Önceki bölümü okuduğuna emin ol.
Kalbim durmuştu.
Tam olarak nefes alamıyordum şu an. Bangchan'ın bakışları altında tir tir titriyordum. Benden hoşlandığını söylemişti, bayılacak gibi hissediyordum.
Kafasını biraz daha geri çekmişti ve şu an yüzüme doğru ilerliyordu. Bense nefesimi tutmuş, öylece bekliyordum sadece. Bakışları birbirine bastırdığım dudaklarıma indiğinde siyah hırkasını avuçlarım arasında sıktım.
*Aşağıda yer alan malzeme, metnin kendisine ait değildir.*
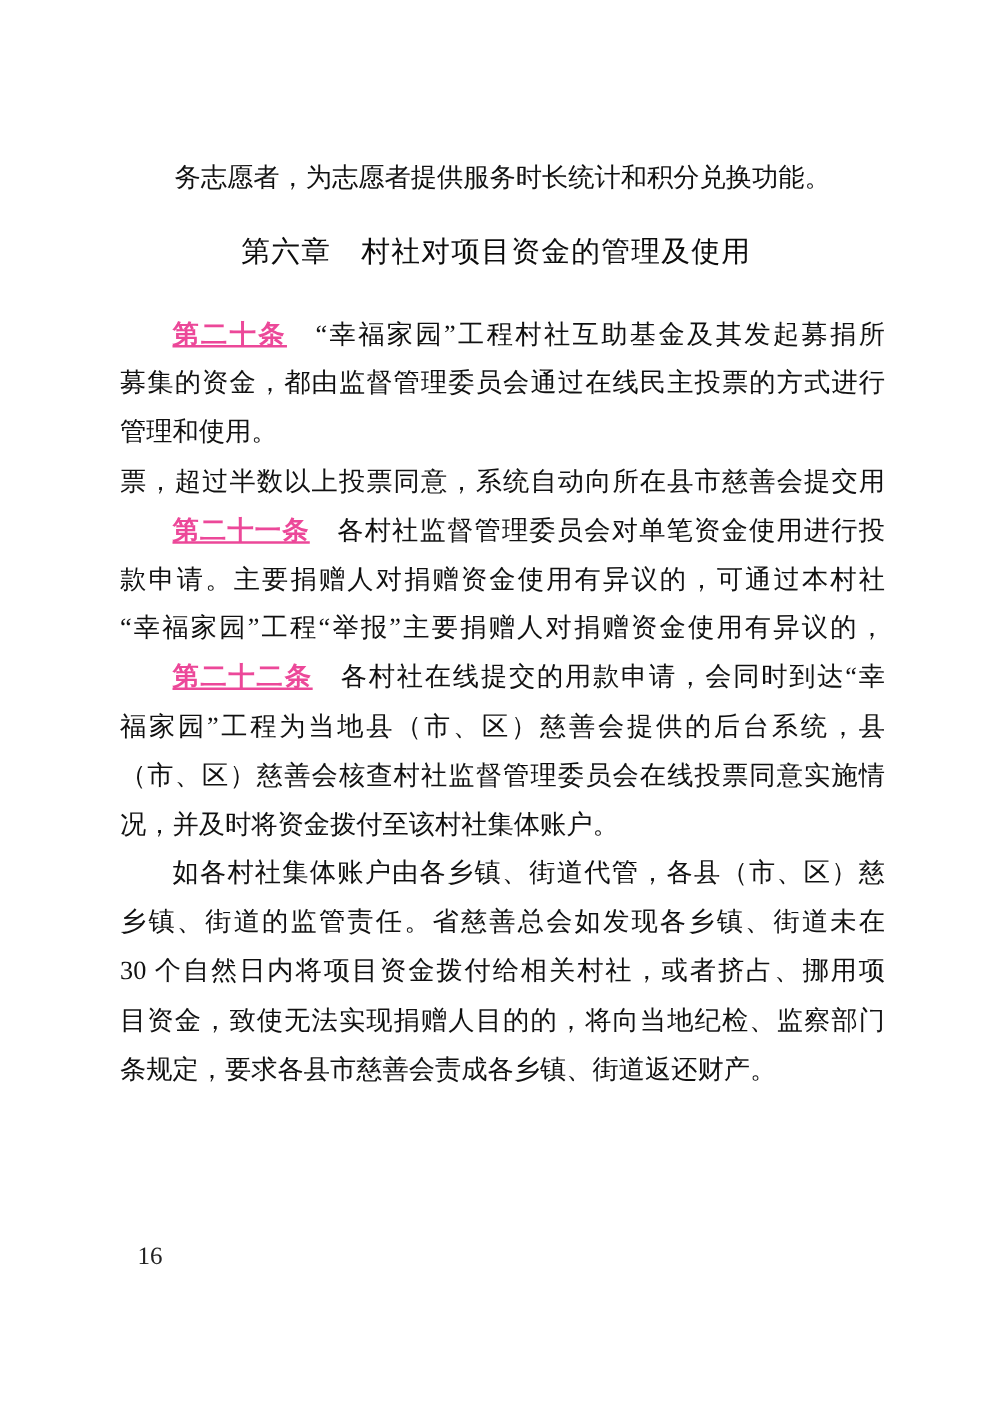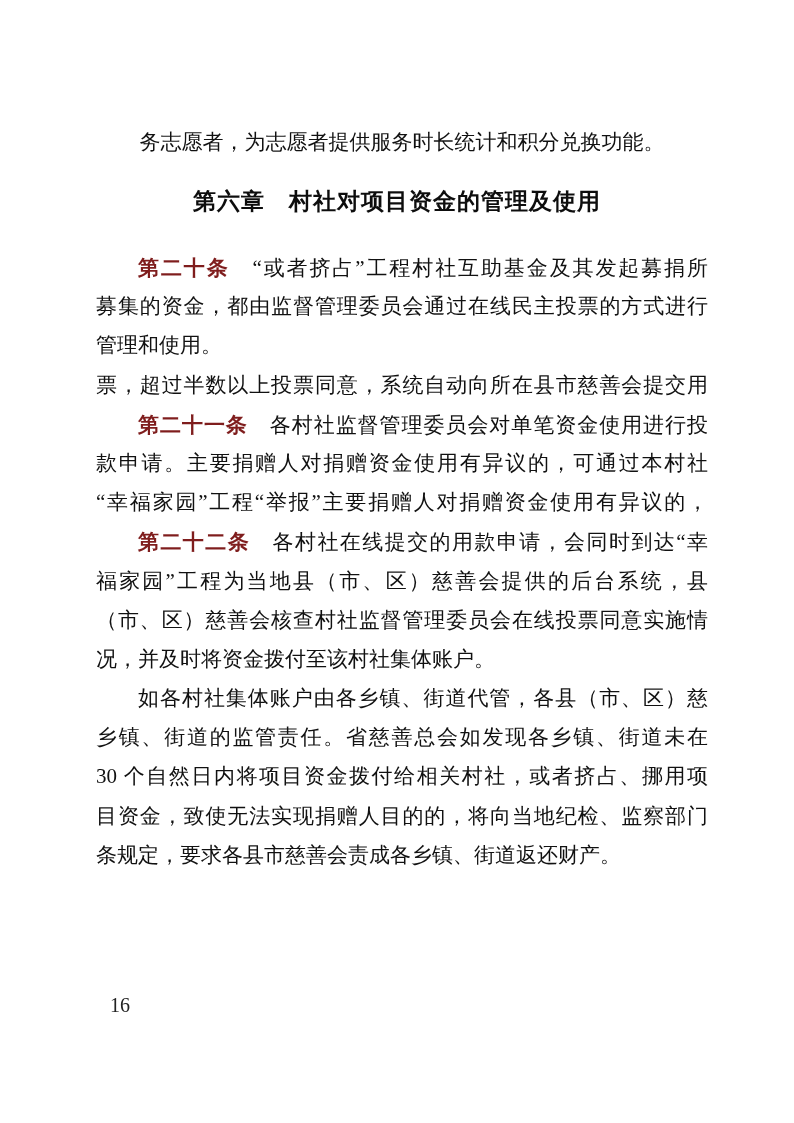--- a/index.html
+++ b/index.html
@@ -33,7 +33,7 @@
     width: 794px;
     text-align: center;
     font-family: "Liberation Sans", "DejaVu Sans", sans-serif;
-    font-weight: 700;
+    font-weight: 400;
     font-size: 23px;
     line-height: 31px;
     letter-spacing: 1px;

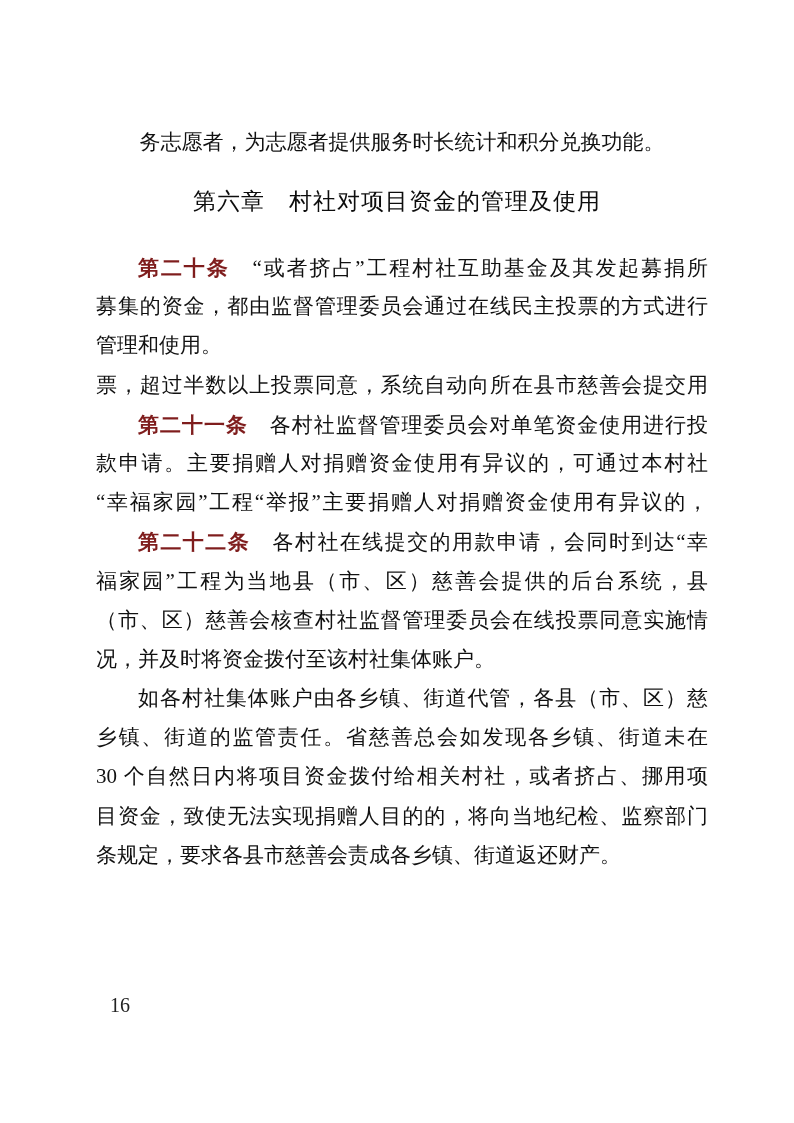--- a/index.html
+++ b/index.html
@@ -62,7 +62,8 @@
   .art-num {
     font-family: "Liberation Sans", "DejaVu Sans", sans-serif;
     font-weight: 700;
-    color: #7f1d1d;
+    color: #ec4899;
+    text-decoration: underline;
   }
   .page-number {
     position: absolute;

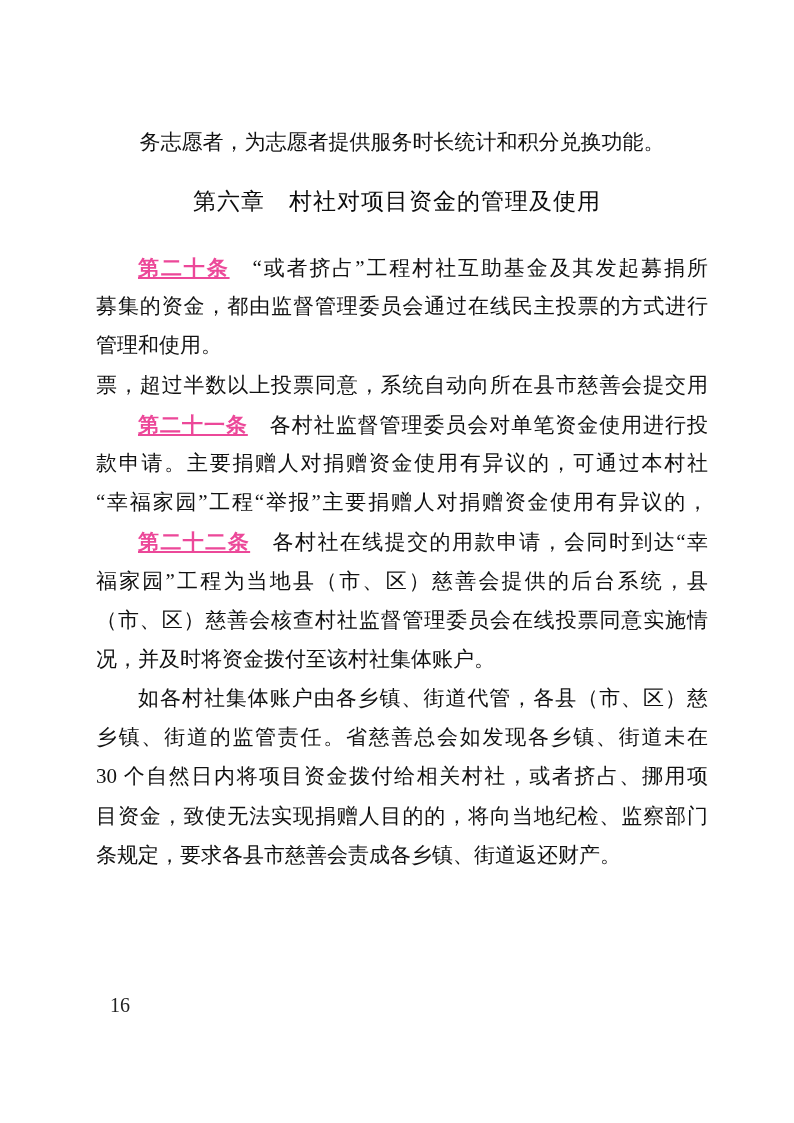--- a/index.html
+++ b/index.html
@@ -87,7 +87,7 @@
 
   <div class="body-text">
 
-    <div class="ln j ind"><b class="art-num">第二十条</b><span>　“或者挤占”工程村社互助基金及其发起募捐所</span></div>
+    <div class="ln j ind"><b class="art-num">第二十条</b><span>　“幸福家园”工程村社互助基金及其发起募捐所</span></div>
     <div class="ln j">募集的资金，都由监督管理委员会通过在线民主投票的方式进行</div>
     <div class="ln">管理和使用。</div>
O kadar heyecanlanmıştım ki karnım kasılıyordu, kalbim sanki ağzımdan fırlayıp gidecekmiş gibi atıyordu. Bangchan ile dudaklarımız arasında sadece santimler kalırken, sıcak nefesi sus çizgime çarptığında o an hiç istemediğim bir şey olmuştu.
Telefonumun zil sesi kulaklarımızı doldurduğunda ne ara sıkıca kapattığımı anlamadığım gözlerimi aralamıştım. Bangchan'ın kolları arasından çıkmak üzere bir hamle yaptım ancak izin vermedi. "Açma." dedi kısık sesiyle.
Onu reddetmek şu an istediğim son şey bile olmasa da "Açmam lazım, özür dilerim." diyerek gerçekten üzgün olduğu belli olan gözlerimi gözlerine diktim. Derin bir nefes alıp belimdeki kollarını gevşetti.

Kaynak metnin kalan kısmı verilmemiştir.